Review by Ben Macnair
Rating 8/10
Despite its rather sombre title The Household Guide to Dying is a novel that is full of life.

Delia Bennet is a successful writer of household guides, through which strangers are taught to life better lives, but when she is diagnosed with Cancer, her energy is concentrated on writing the book that will form her final opus.

Her marriage to Archie, and her life is happy, she has two young daughters Estelle and Daisy that she will not see grow up to be women, although she is already planning their weddings, knowing full well they will be totally different to what she wants them to be.

She had a son, Sonny, who died young, when she was living another life in a Caravan park, but then she met Archie, and she left that life behind.

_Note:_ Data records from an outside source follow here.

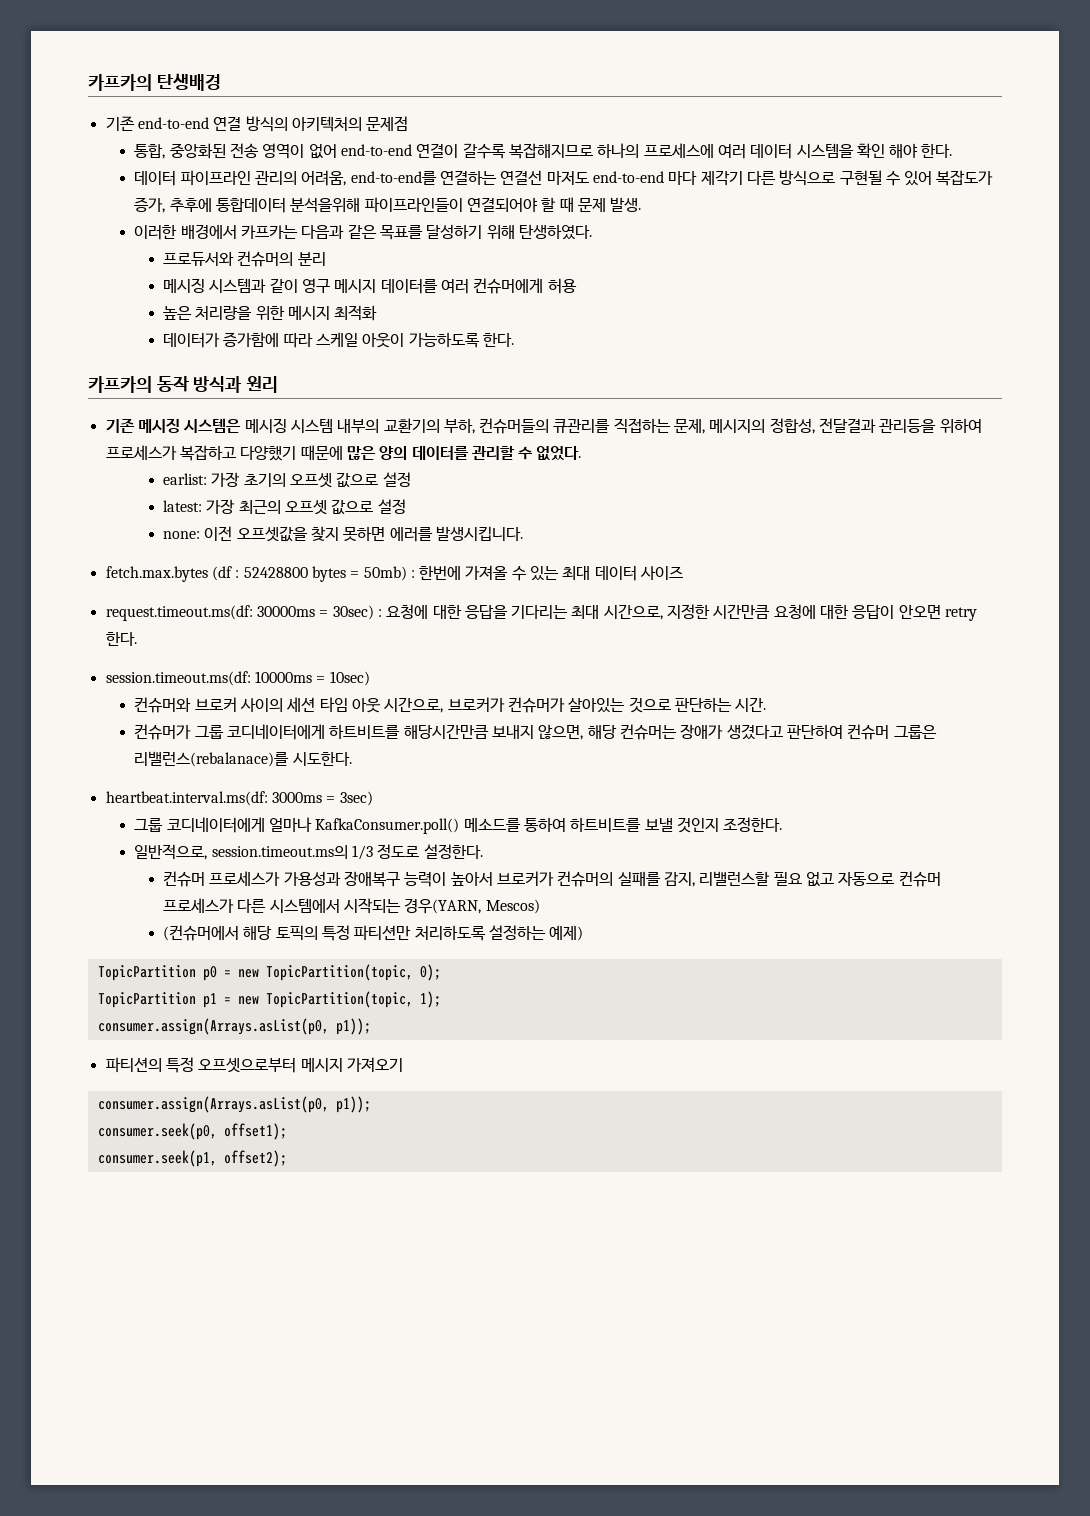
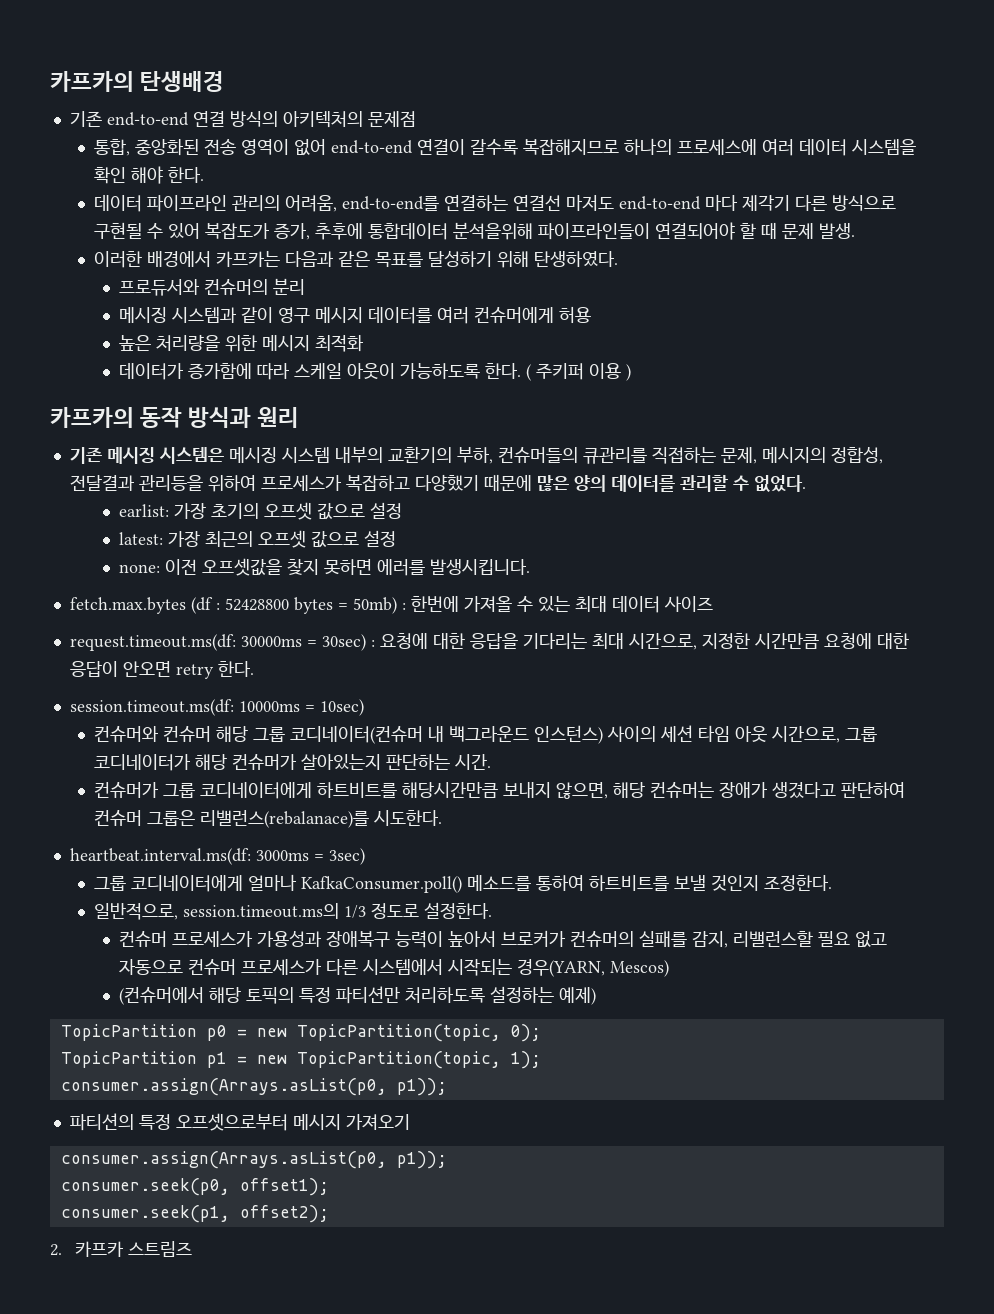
(515, 339) none -> [526,363,632,381] ( 주키퍼 이용 )
[194,697,237,712] 브로커 -> [163,725,604,744] 컨슈머 해당 그룹 코디네이터(컨슈머 내 백그라운드 인스턴스)
[447,697,671,713] 브로커가 컨슈머가 살아있는 것으로 -> [845,727,878,742] [94,754,382,771] 그룹 코디네이터가 해당 컨슈머가 살아있는지
(287, 1158) none -> [50,1241,192,1257] // 2. 카프카 스트림즈

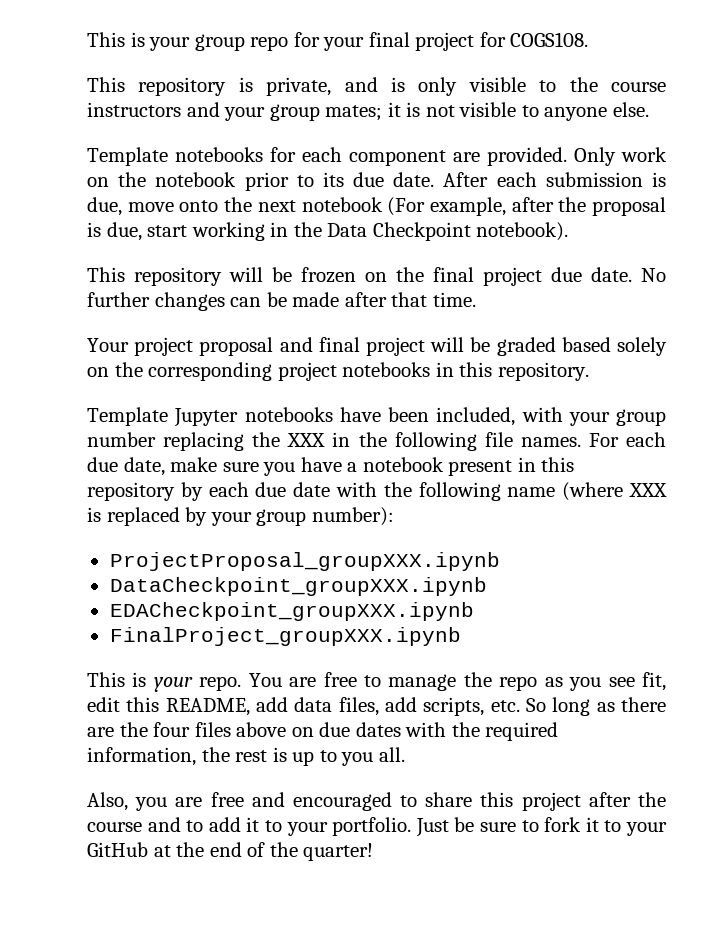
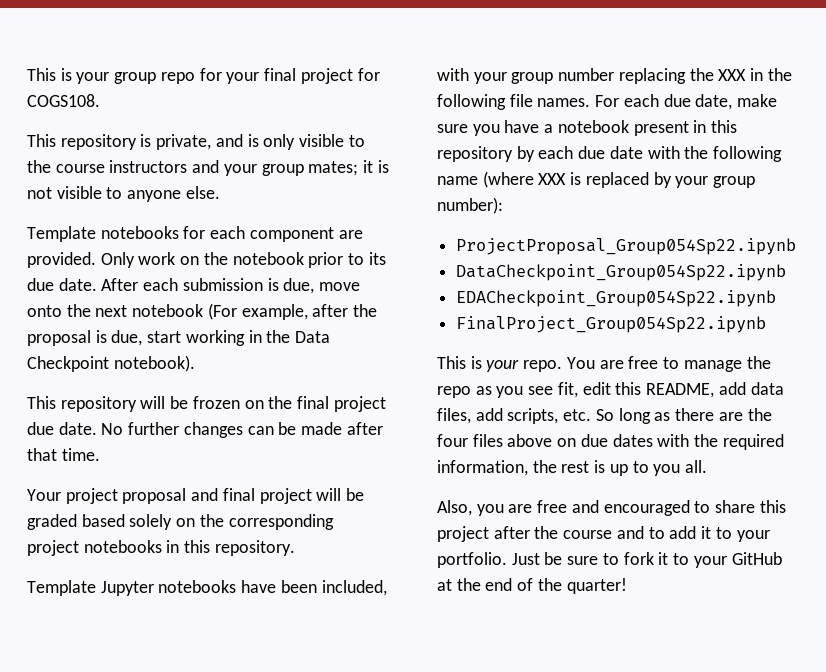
[109,552,500,571] [109,577,487,596] [109,602,474,621] [109,627,461,646] ProjectProposal_groupXXX.ipynb // DataCheckpoint_groupXXX.ipynb // EDACheckpoint_groupXXX.ipynb // FinalProject_groupXXX.ipynb -> [456,238,797,255] [456,264,787,281] [456,290,777,307] [456,316,767,333] ProjectProposal_Group054Sp22.ipynb // DataCheckpoint_Group054Sp22.ipynb // EDACheckpoint_Group054Sp22.ipynb // FinalProject_Group054Sp22.ipynb

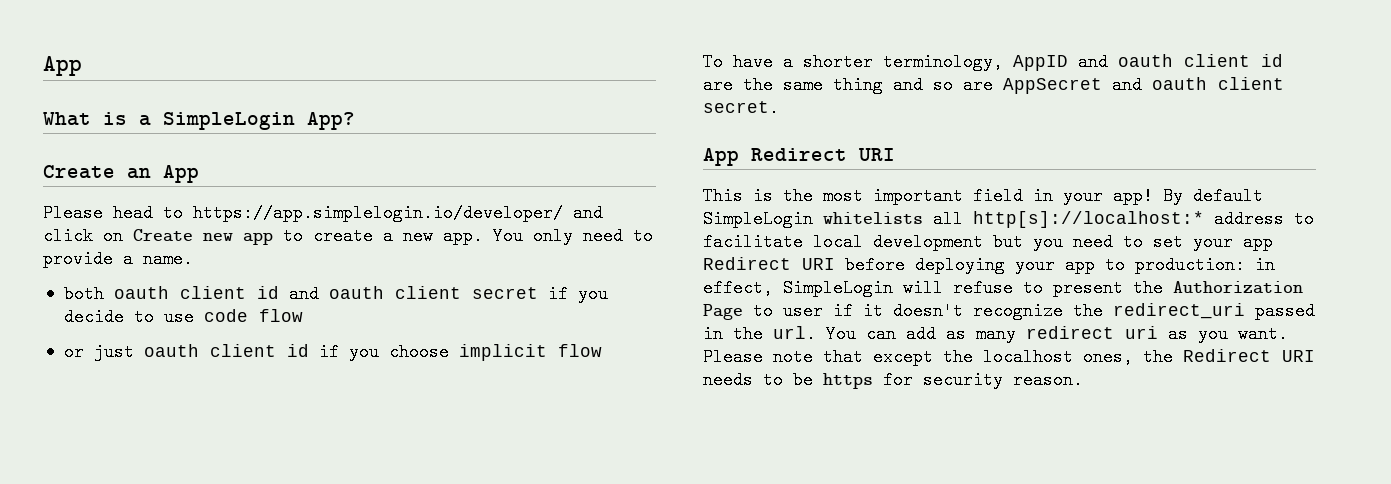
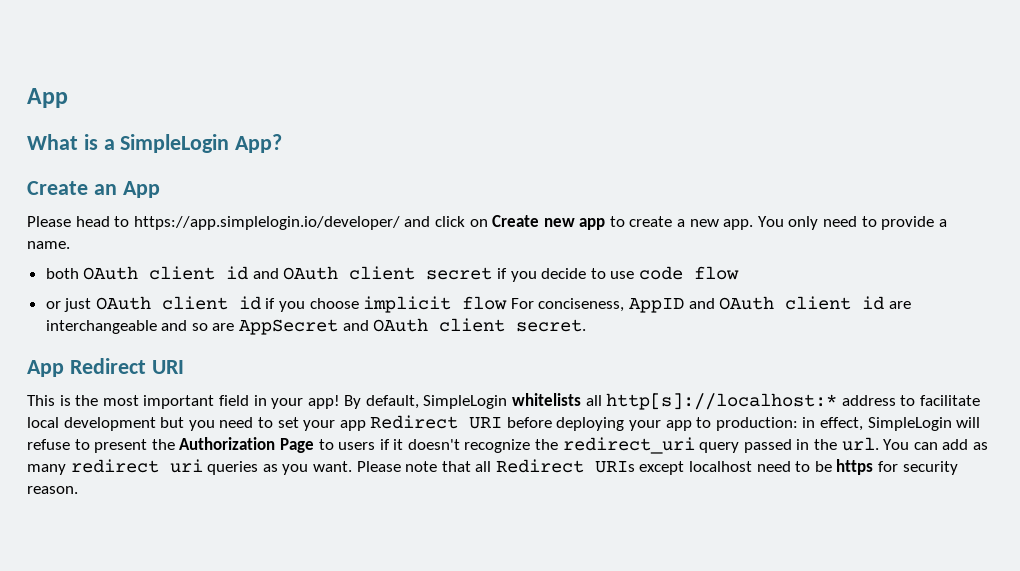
[113,286,169,299] oauth -> [83,266,139,280] OAuth
[328,286,384,299] oauth -> [283,266,339,280] OAuth
[143,344,199,357] oauth -> [95,296,151,310] OAuth
[703,53,1003,71] // To have a shorter terminology, -> [510,298,625,312] For conciseness,
[1118,54,1173,67] oauth -> [719,296,775,310] OAuth
[743,76,883,94] the same thing -> [45,320,157,334] interchangeable
[1152,77,1207,90] oauth -> [373,318,429,332] OAuth
[1193,187,1263,205] default -> [365,395,419,409] default,
[783,302,823,320] user -> [338,442,376,450] users
(1245, 311) none -> [699,442,740,453] query
(1158, 332) none -> [207,461,259,475] queries
[873,348,1315,366] [703,371,753,389] except the localhost ones, the Redirect URI needs -> [475,459,791,475] all Redirect URIs except localhost need

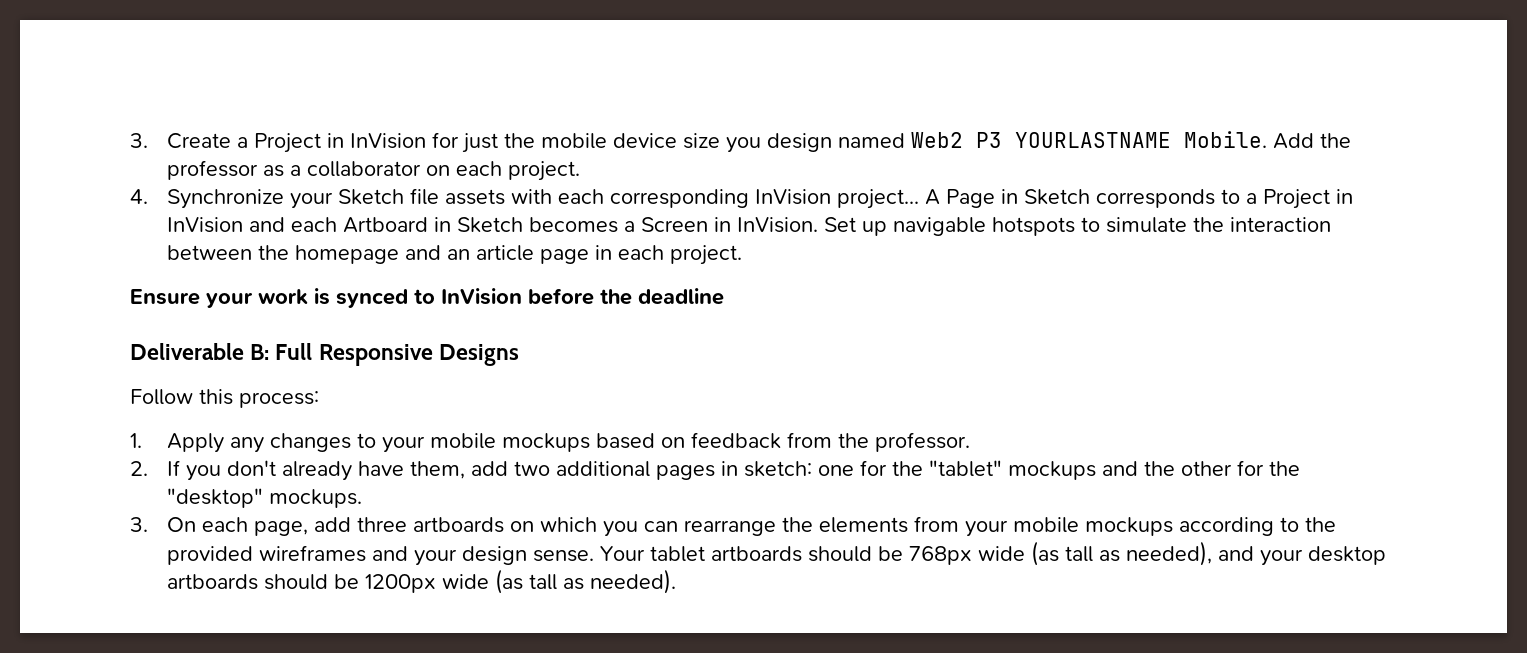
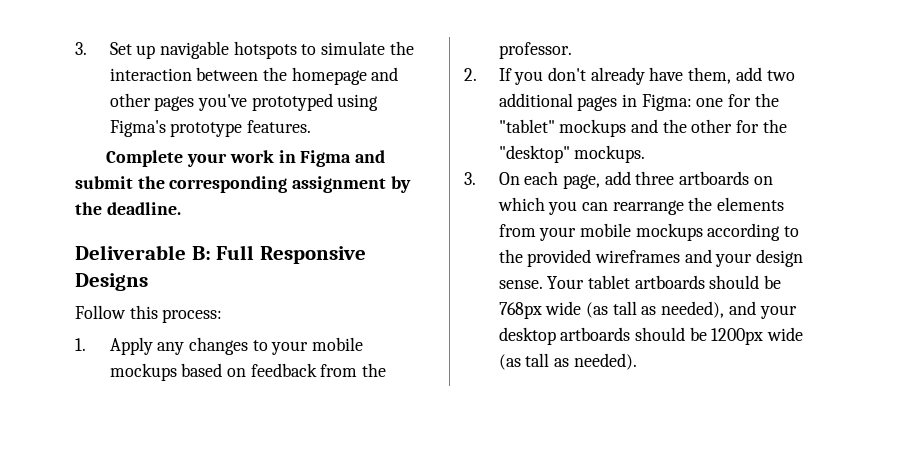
[130,131,1351,153] [166,160,580,181] [130,188,1353,209] [166,217,818,233] 3. Create a Project in InVision for just the mobile device size you design named Web2 P3 YOURLASTNAME Mobile. Add the professor as a collaborator on each project. // 4. Synchronize your Sketch file assets with each corresponding InVision project... A Page in Sketch corresponds to a Project in InVision and each Artboard in Sketch becomes a Screen in InVision. -> [75,42,87,55] 3.
[446,245,742,265] [130,288,724,308] an article page in each project. // Ensure your work is synced to InVision before the deadline -> [109,93,379,111] [109,120,311,137] [106,150,385,167] [75,176,411,193] [75,202,181,215] other pages you've prototyped using Figma's prototype features. // Complete your work in Figma and submit the corresponding assignment by the deadline.
[743,461,812,477] sketch: -> [641,94,692,111] Figma:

As her Cancer progresses, she feels that she has one last thing to do, and it is here that much of the heart of the novel happens. It is in her past, that Delia regains a sense of purpose for her present, and a sense of loss for her future. There is a definite sense that Delia’s life is being cut off in its prime.
Sonny’s heart was given to a young girl, and the reunion between the girl and Delia towards the end of the book gives the novel some form of symmetry.

The book is a relatively long one, at more than 350 pages, and a tighter editing job could have trimmed of some of the narrative fat from the book. There is a lot to recommend the book, navigating as it does the thin line between tragedy and comedy, and if readers can get past the title, there is a good story, and a sense of life and joy within the story that is told.